His story reveals a link rather than a dichotomy between primitive social structures and India’s atavistic modernity.

According to Dr Rajendra Prasad, India’s first president, he was allowed access to his wife only in the pitch dark of her unventilated boudoir. A housemaid accompanied him with a lamp to the threshold of the room assigned to his wife in the upper-caste Bihari joint family. The maid would then walk away with the light to leave the master alone with his wife and, according to his memoirs, without giving him a chance to see her. Custom required him to return to his own bed in the men’s section of the mansion before daybreak.

The purdah tradition of mediaeval India has not waned, only mutated from its erstwhile upper-caste rigidities to be embraced by the more numerous lower castes straddling all major religions. Sociologists know the phenomenon as Sanskritisation.
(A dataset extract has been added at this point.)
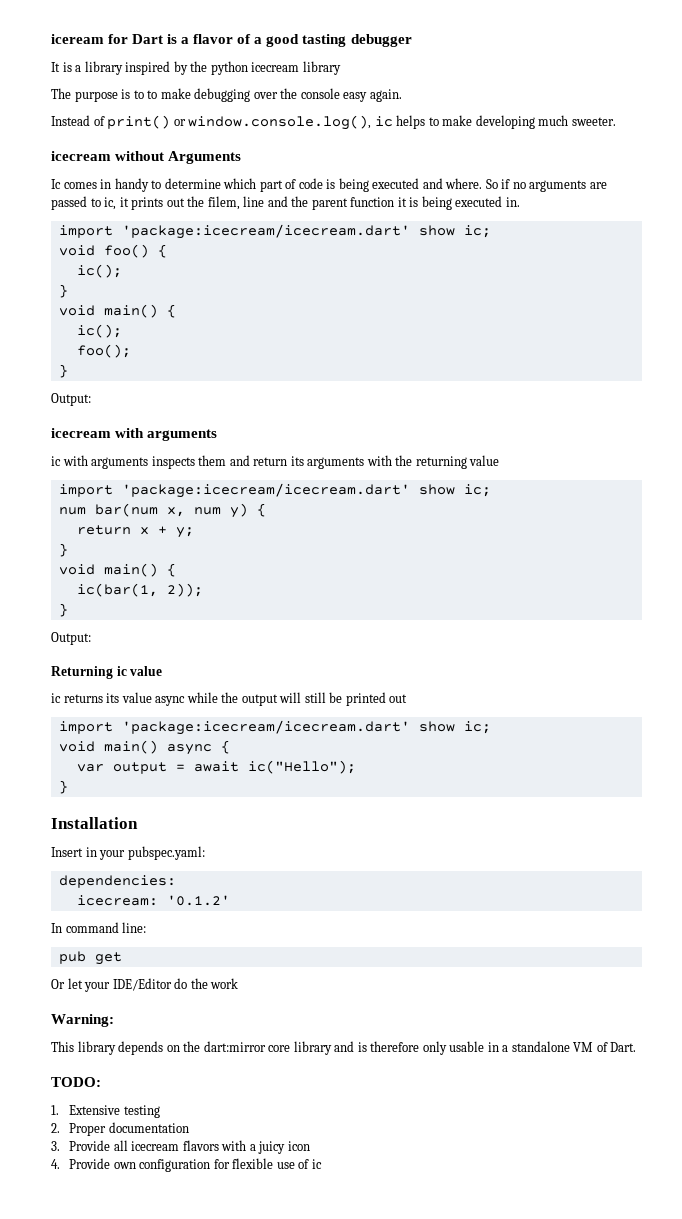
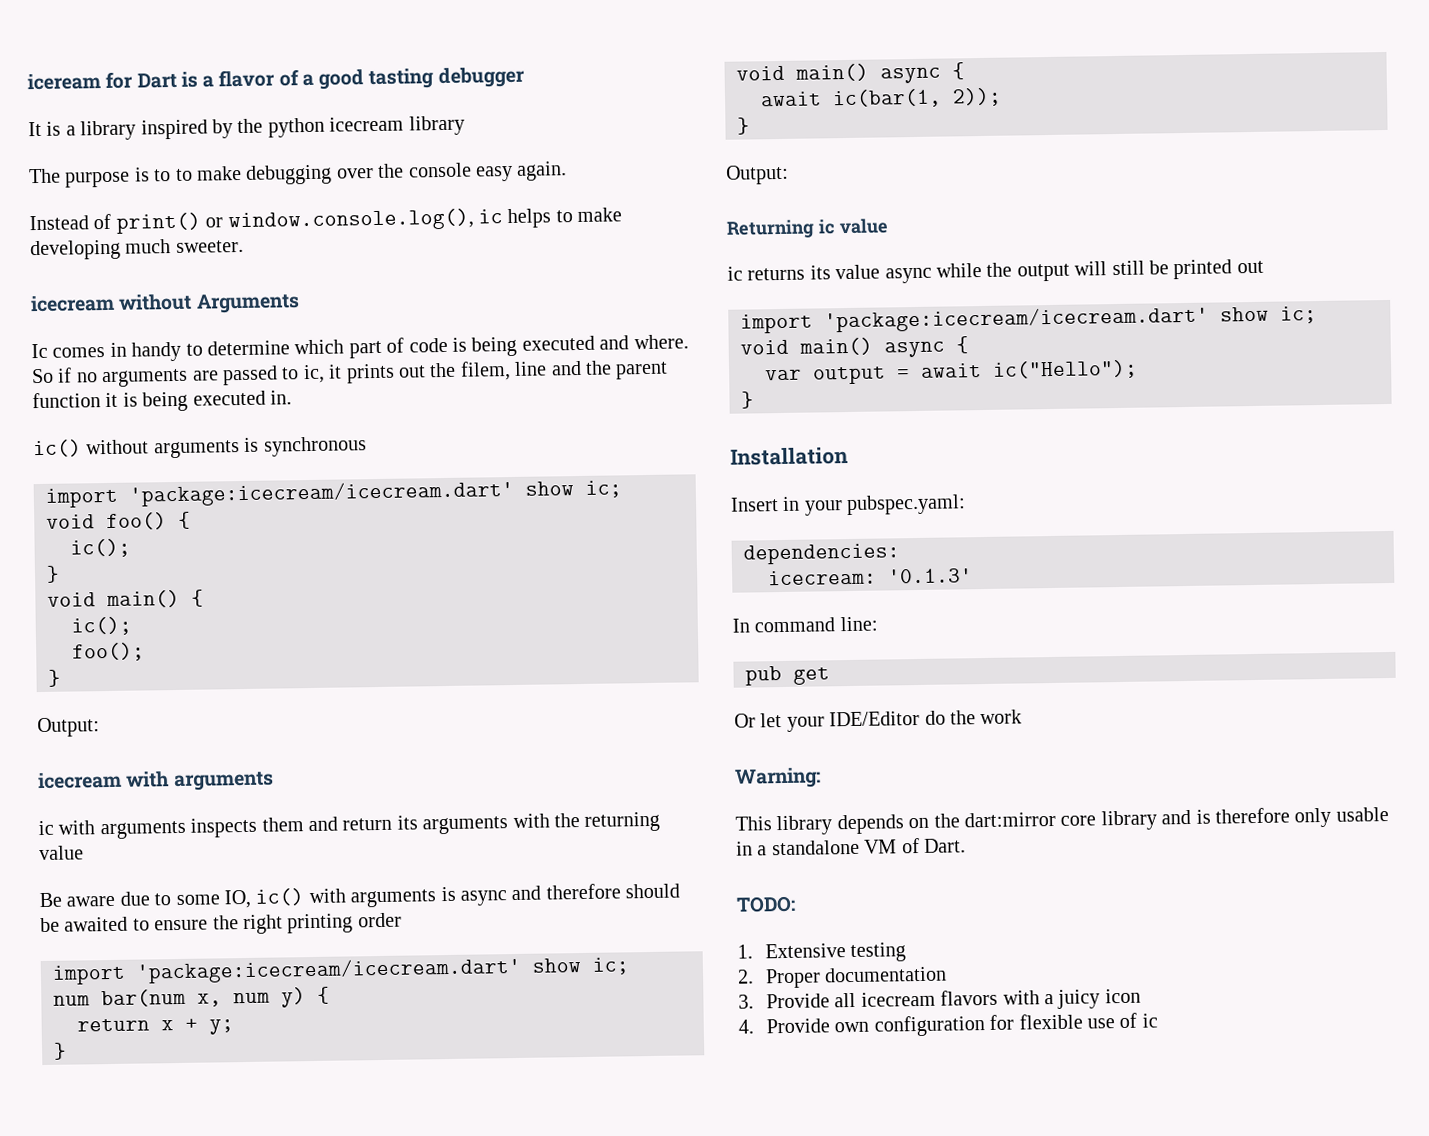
(520, 202) none -> [33,436,367,459] // ic() without arguments is synchronous
(500, 460) none -> [39,883,681,909] [40,912,402,935] // Be aware due to some IO, ic() with arguments is async and therefore should be awaited to ensure the right printing order
[166,563,176,577] { // -> [880,62,965,84] [760,91,822,107] async { // await
[166,895,230,906] '0.1.2' -> [888,568,973,584] '0.1.3'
The tendency ought to have been discouraged but Gandhiji torpedoed Subhas Chandra Bose as Congress president, the one possible gender-sensitive hope India had, and foisted Prasad as the new leader.

As paradoxes go in India’s complex evolution, Subhas Bose, virtually shunned by Gandhi’s Congress acolytes, became the one significant Indian leader to raise an armed brigade of women fighters to frontally take on the British rulers. The iconic Captain Laxmi Sehgal of the Indian National Army, a doctor by profession, died last month in Kanpur in her nineties. If Florence Nightingale was the Lady with the Lamp, Laxmi Sehgal, a protégé of Bose, was a powerhouse of hope for those she touched and tended to. After giving decades of medical counselling to an unending flow of impoverished women free, she fell short, not surprisingly, of the required votes when she fought the election for India’s president a decade ago.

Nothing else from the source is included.